Additionally, there is a quarter of a million young people who have remained on the benefit for a year and are not employed, as they are usually exempt from job-seeking obligations due to health issues or caregiving duties.
Imran Tahir, senior research economist at IFS, said: ‘The key test for this policy will be whether it helps young people move into sustained jobs, rather than simply providing temporary placements.
‘And for that to happen, the precise design of the policy – and its ability to encourage employers to sign up to offer these placements – will be critical.’
Yesterday Ms Reeves also spoke of her desire to secure the ‘maximum’ economic and cultural benefits from a youth mobility scheme with Europe, raising fears of an influx of young adults from the Continent.

Under the Chancellor’s ‘youth guarantee’, 18 to 21-year-olds who have been on Universal Credit for 18 months without earning or learning will be offered paid work.

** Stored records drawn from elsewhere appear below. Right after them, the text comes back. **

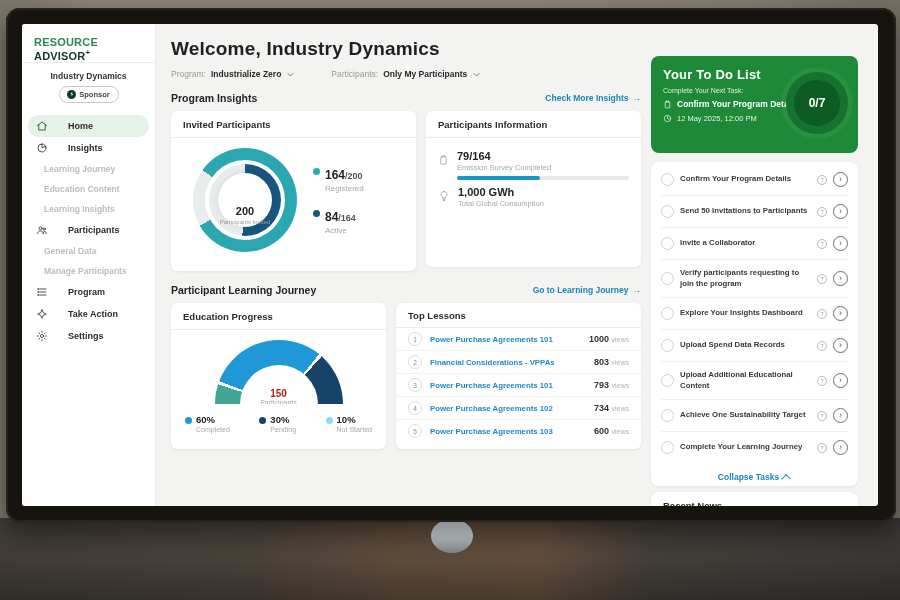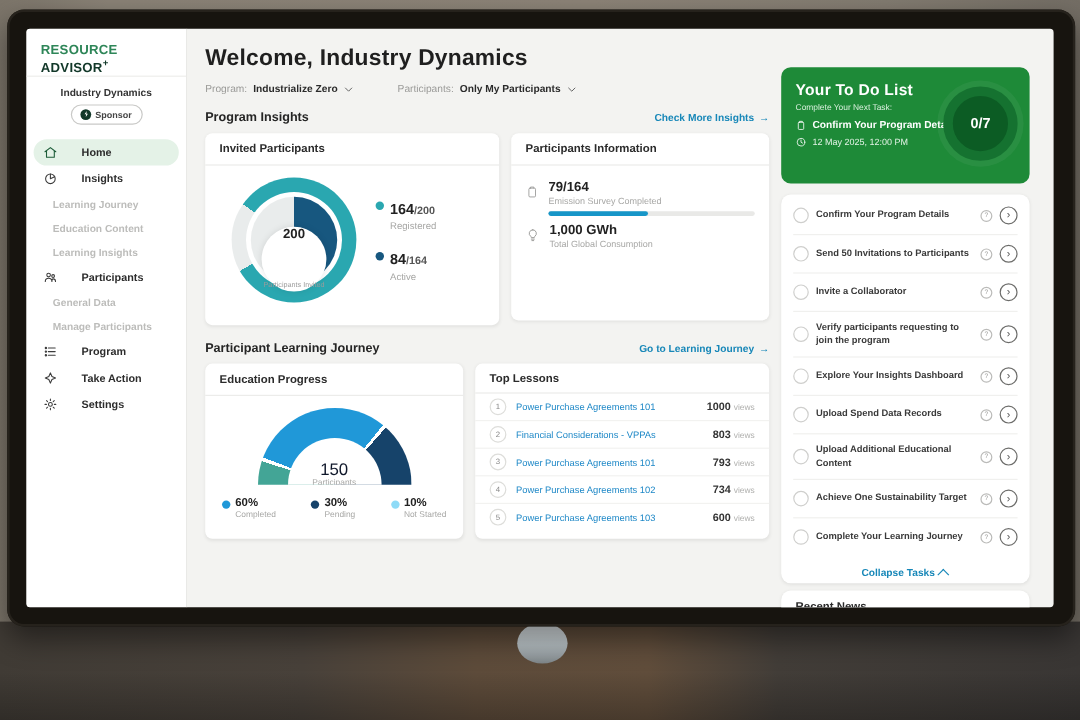"200" .d-hole { justify-content: space-between -> flex-end; top: 41px -> 25px }
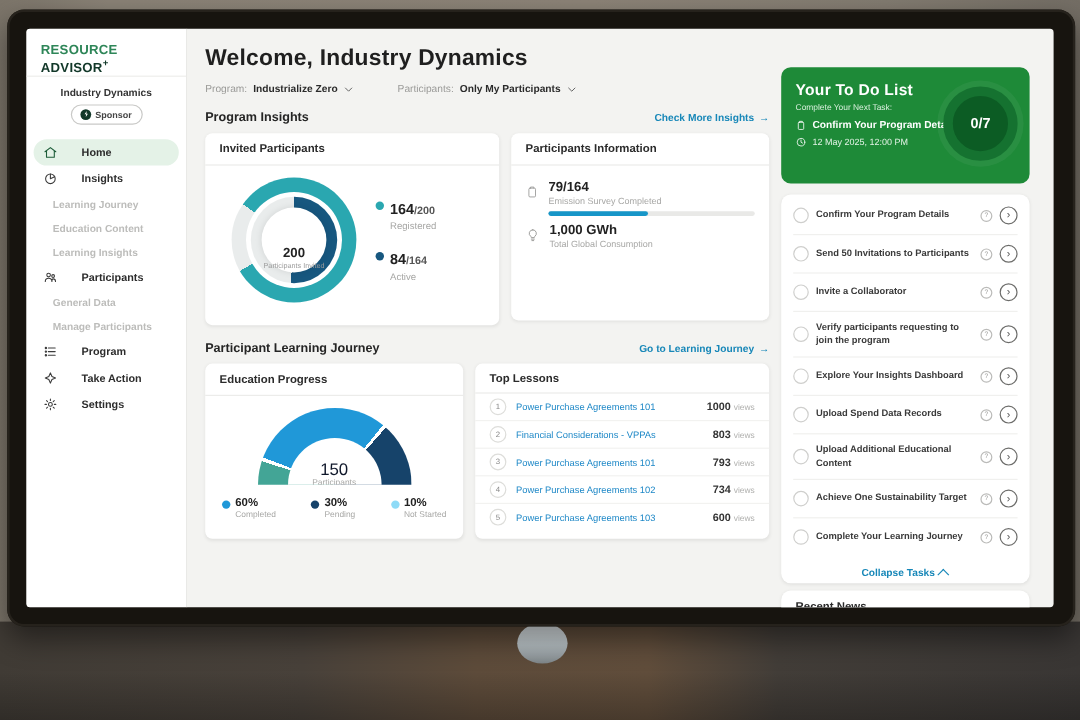"Power Purchase Agreements 101" .ltitle { font-weight: normal -> bold }
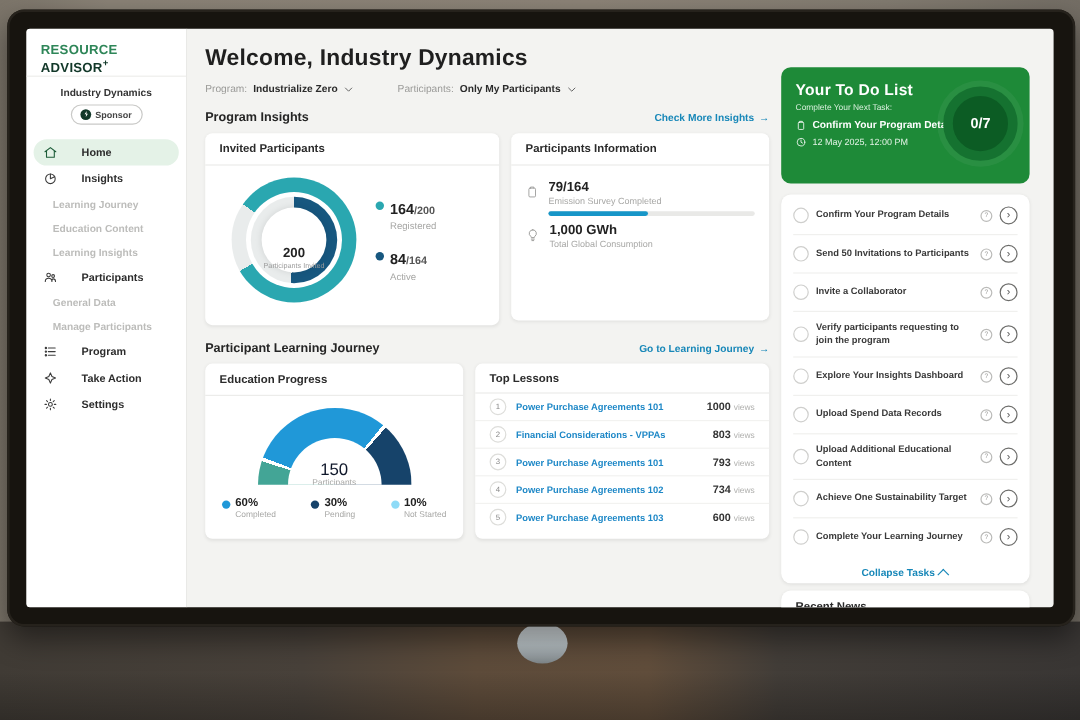"150" .gauge-txt .cv { color: #0f172a -> #b91c1c; font-size: 14px -> 10px; font-weight: normal -> bold }
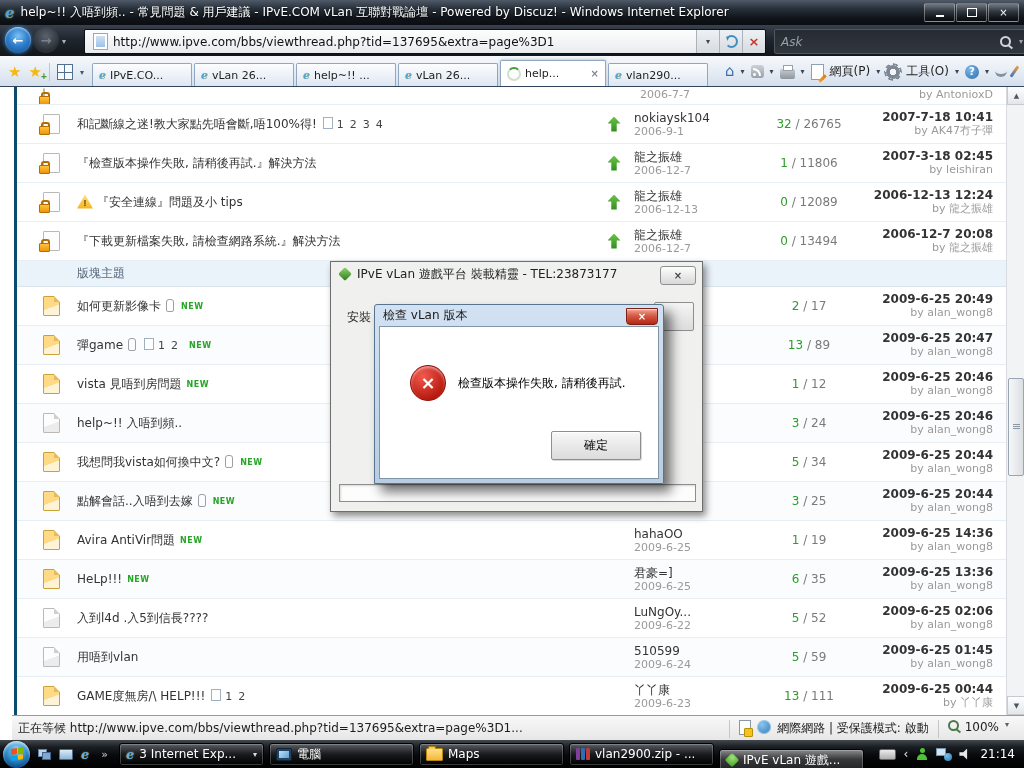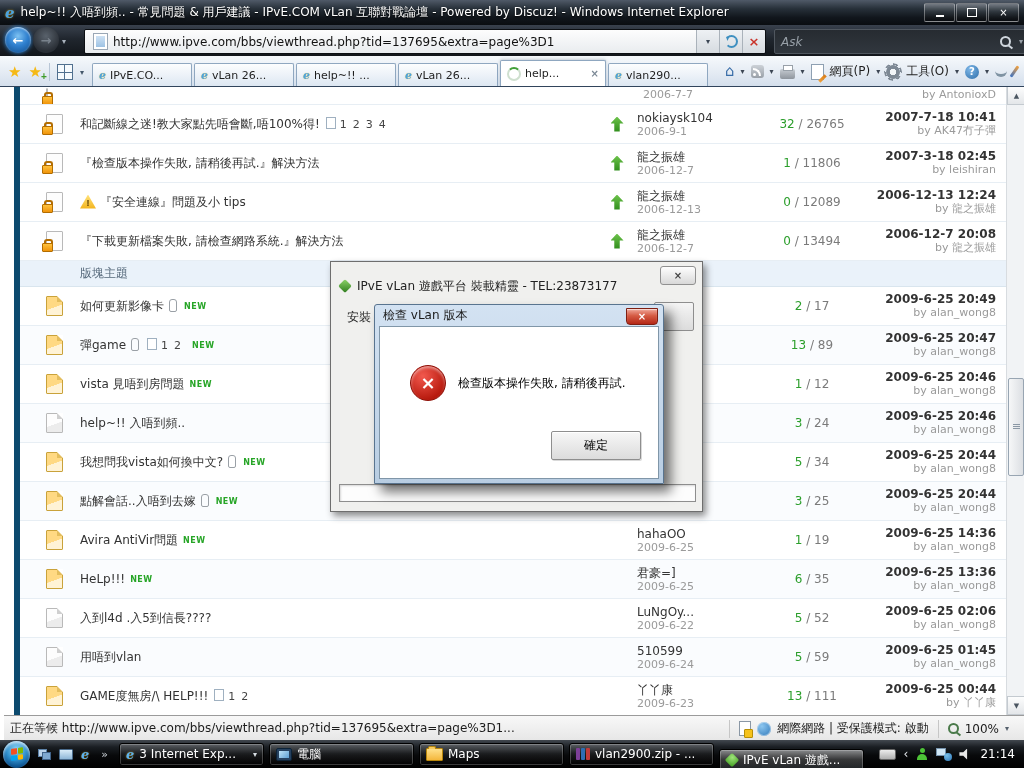"2006-7-7" .ftable { border-left: 6px solid #0c4a6e -> 3px solid #0c4a6e }
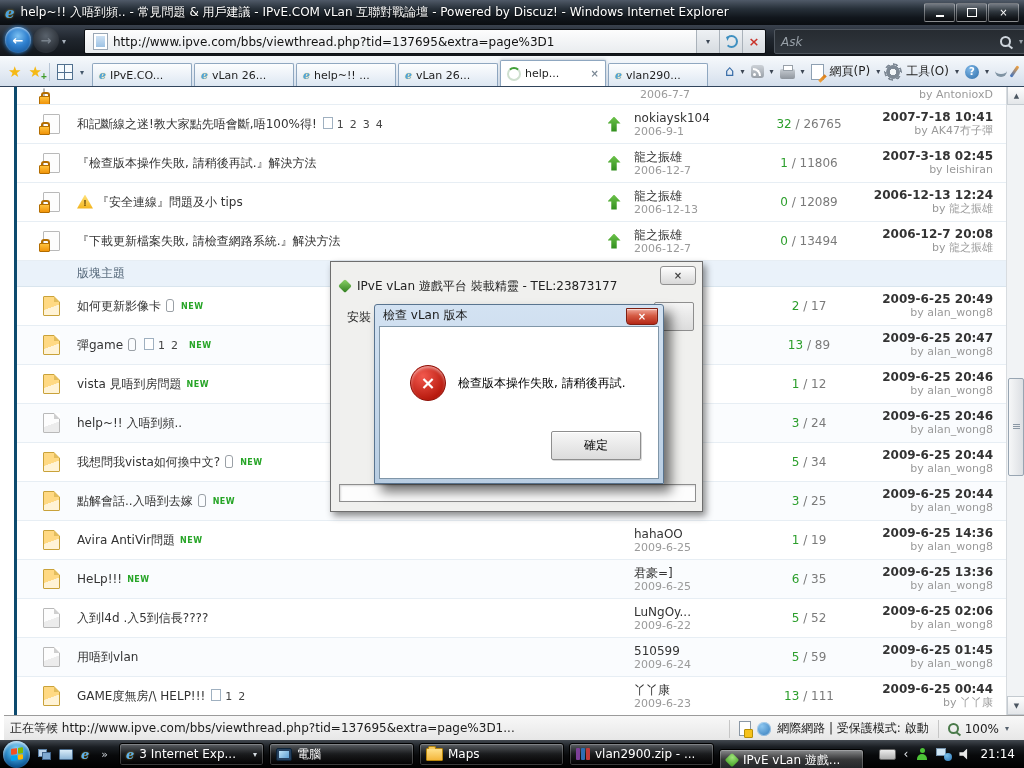"IPvE vLan 遊戲平台 裝載精靈 -" .dlg-outer .dtitle { padding: 12px 8px -> 0 8px }
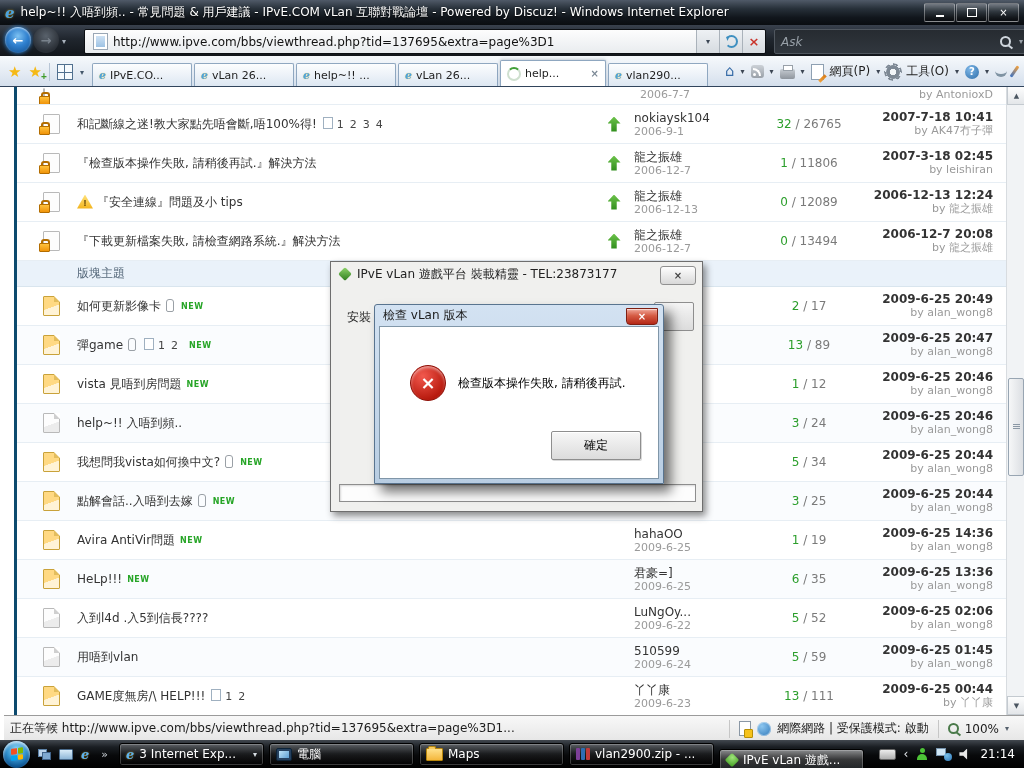"正在等候" .statusbar { left: 4px -> 12px }
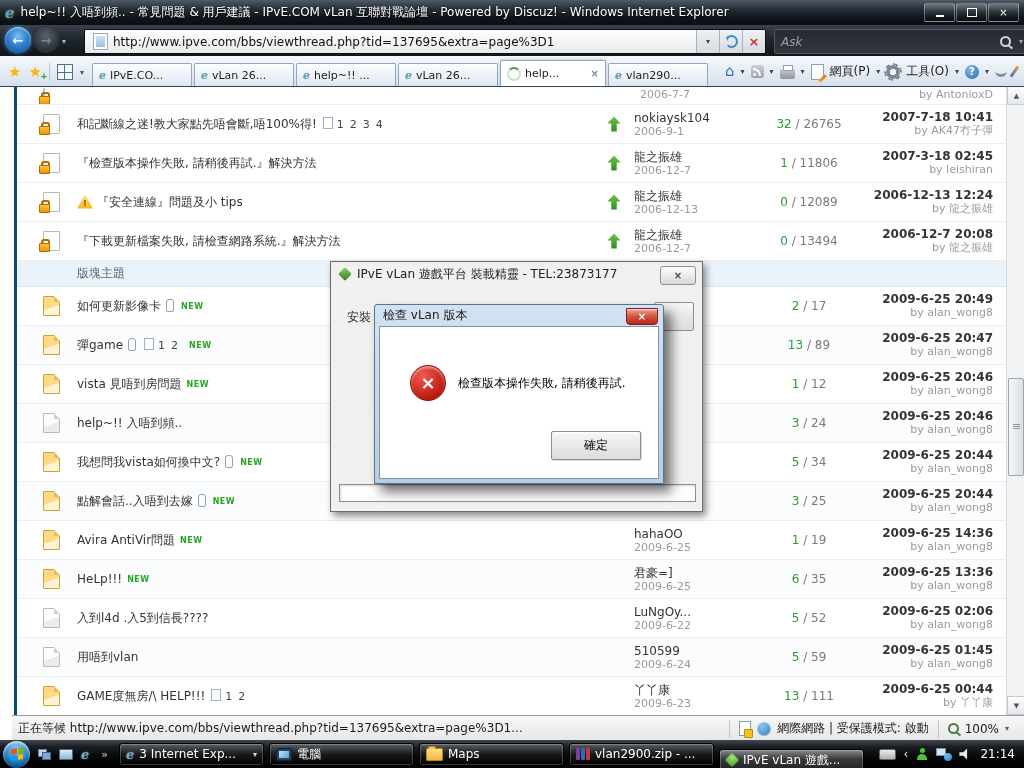"網際網路 | 受保護模式: 啟動" .st-seg { align-items: center -> flex-start }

Pictured: The Chancellor during her keynote speech at the conference on Monday, with Prime Minister Sir Keir Starmer
Having started the year saying it had no plans for such a move, the Government is looking at introducing a ‘backpackers and baristas’ exchange-style scheme to allow tens of thousands of young Europeans to work, travel or study in the UK.
However, the Daily Mail understands it will not be a ‘one in, one out’ arrangement – meaning many more Europeans could come to Britain than vice versa.
Ministers had been opposed to the idea amid fears it could add to net migration, but positive public polling encouraged them to go further.
There has also been little resistance from opposition parties to the idea, while the EU has made it a cornerstone of negotiations for Sir Keir Starmer’s big plan for a ‘reset’ of post-Brexit relations.
Yesterday Ms Reeves said she did not want young people to ‘miss out on the chance to enrich their lives through travel, experiencing other cultures, working and studying abroad’.
‘Those opportunities cannot, and must not, be the sole preserve of the wealthy and the fortunate,’ she said in her speech to the Labour Party conference in Liverpool.
‘I can tell you today that we are working with the European Union to secure for young people in Britain the maximum economic and cultural opportunities available through an ambitious agreement on youth mobility.’